Operating expenses, excluding depreciation and amortization, were
$98.5 million for the three months ended September 30, 1996, an
increase of $43.4 million, or 79%, when compared to $55.1 million for
the same period in 1995. For the nine months ended September 30, 1996,
operating expenses, excluding depreciation and amortization, were
$253.0 million, an increase of $105.5 million, or 72%, over the
corresponding 1995 period. Operating expenses, excluding depreciation
and amortization, increased primarily due to increased operating costs
of $36.5 million and $71.8 million, respectively, attributable to
Netlink, operating expenses of SSDS (which were not consolidated in the
prior year) and increased personnel costs resulting from additional
personnel, primarily attributable to the growth in Prevue Networks and
Superstar. Included in operating expenses, for both the quarter and
nine months ended September 30, 1996, were approximately $1.9 million
and $2.4 million, respectively, of non-recurring charges associated
with failed transaction costs, StarSight litigation, severance and
other items, while for the same periods in 1995, $1.1 million and $1.3
million, respectively, of costs associated with the StarSight
litigation and other matters were incurred.
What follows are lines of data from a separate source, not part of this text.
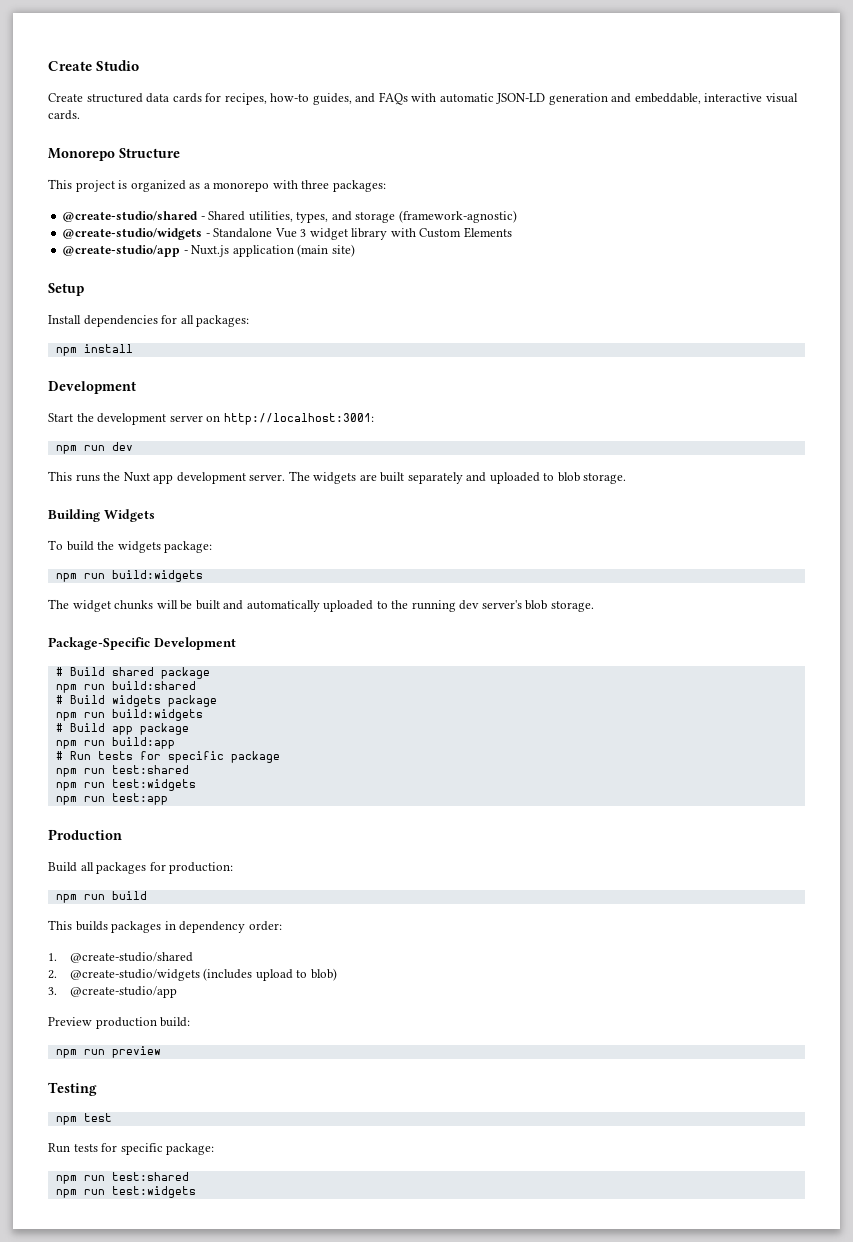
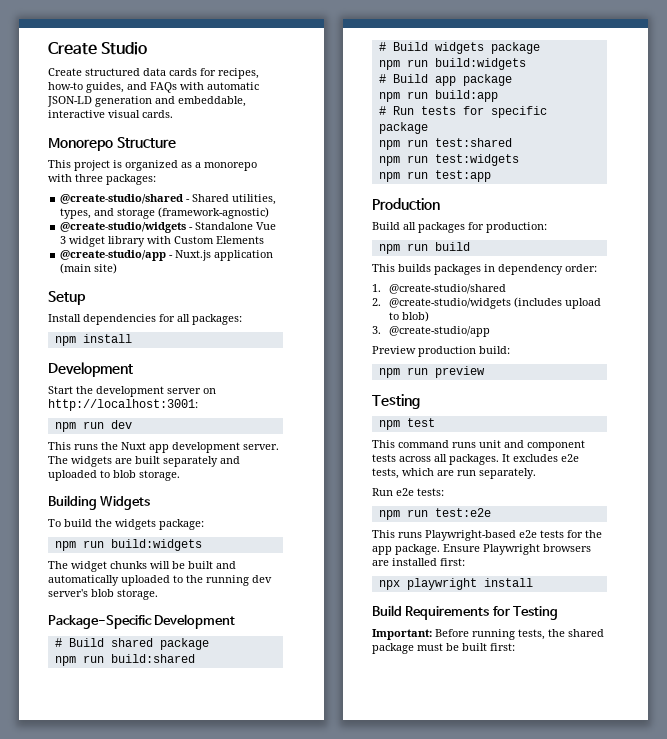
- Run tests for specific package:
- npm run test:shared
- npm run test:widgets
+ This command runs unit and component tests across all packages. It excludes e2e tests, which are run separately.
+ Run e2e tests:
+ npm run test:e2e
+ This runs Playwright-based e2e tests for the app package. Ensure Playwright browsers are installed first:
+ npx playwright install
+ Build Requirements for Testing
+ Important: Before running tests, the shared package must be built first:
Depreciation and amortization during the third quarter of 1996 was
$4.5 million, an increase of $1.4 million, or 43%, over the same period
in 1995. For the nine months ended September 30, 1996, depreciation and
amortization increased $3.6 million, or 44%, over the same period in
1995. The increases in depreciation and amortization in 1996 were a
result of the acquisition of equipment to support the various Prevue
products, growth in Superstar subscribers and personnel and
amortization of the goodwill resulting from the Company's investment in
SSDS.
Other income and expenses for the third quarter and nine months
ended September 30, 1996 increased $853,000 and $1.3 million,
respectively, over the same periods in 1995. Included in the 1995
periods were approximately $900,000 and $1.3 million, respectively, of
non-recurring expenses associated with the merger between the Company
and Tele-Communications, Inc.
11
<PAGE>
Prevue Networks
The following table sets forth certain financial information for
Prevue Networks for the three months and nine months ended September
30, 1996 and 1995:
Three Months Ended Nine Months Ended
September 30, September 30,
1996 1995 1996 1995
---- ---- ---- ----
(in thousands)
Revenues $12,411 $9,990 $35,799 $28,297
Operating expenses,
before depreciation
and amortization 7,941 5,573 20,424 16,338
------- ------ ------- -------
EBITDA 4,470 4,417 15,375 11,959
Depreciation and
amortization 2,055 1,400 5,179 3,910
------- ------ ------- -------
Operating income $ 2,415 $3,017 $10,196 $ 8,049
======= ====== ======= =======
EBITDA margin
percentage 36% 44% 43% 42%
Operating margin
percentage 19% 30% 28% 28%
Prevue Networks' revenues for the three months ended September 30,
1996 were $12.4 million, an increase of $2.4 million, or 24%, over the
same period in 1995. For the nine months ended September 30, 1996,
revenues were $35.8 million, an increase of $7.5 million, or 27%, over
the corresponding 1995 period. The increases during both periods were
largely attributable to national advertising revenues which grew $1.7
million, or 43%, over the third quarter of 1995 and $5.1 million, or
44%, over the first nine months of 1995 due to growth in measured
viewership. Domestic service fee revenues attributable to Prevue
Channel and Sneak Prevue increased $411,000, or 11%, and $145,000, or
9.1%, respectively, for the quarter and $1.7 million, or 17%, and
$351,000, or 8%, respectively, for the nine-month period when compared
to the same respective 1995 periods. Domestically, Prevue Channel
subscriber counts increased by 3.1 million, or 8%, to 40.8 million as
of September 30, 1996 compared to those as of September 30, 1995.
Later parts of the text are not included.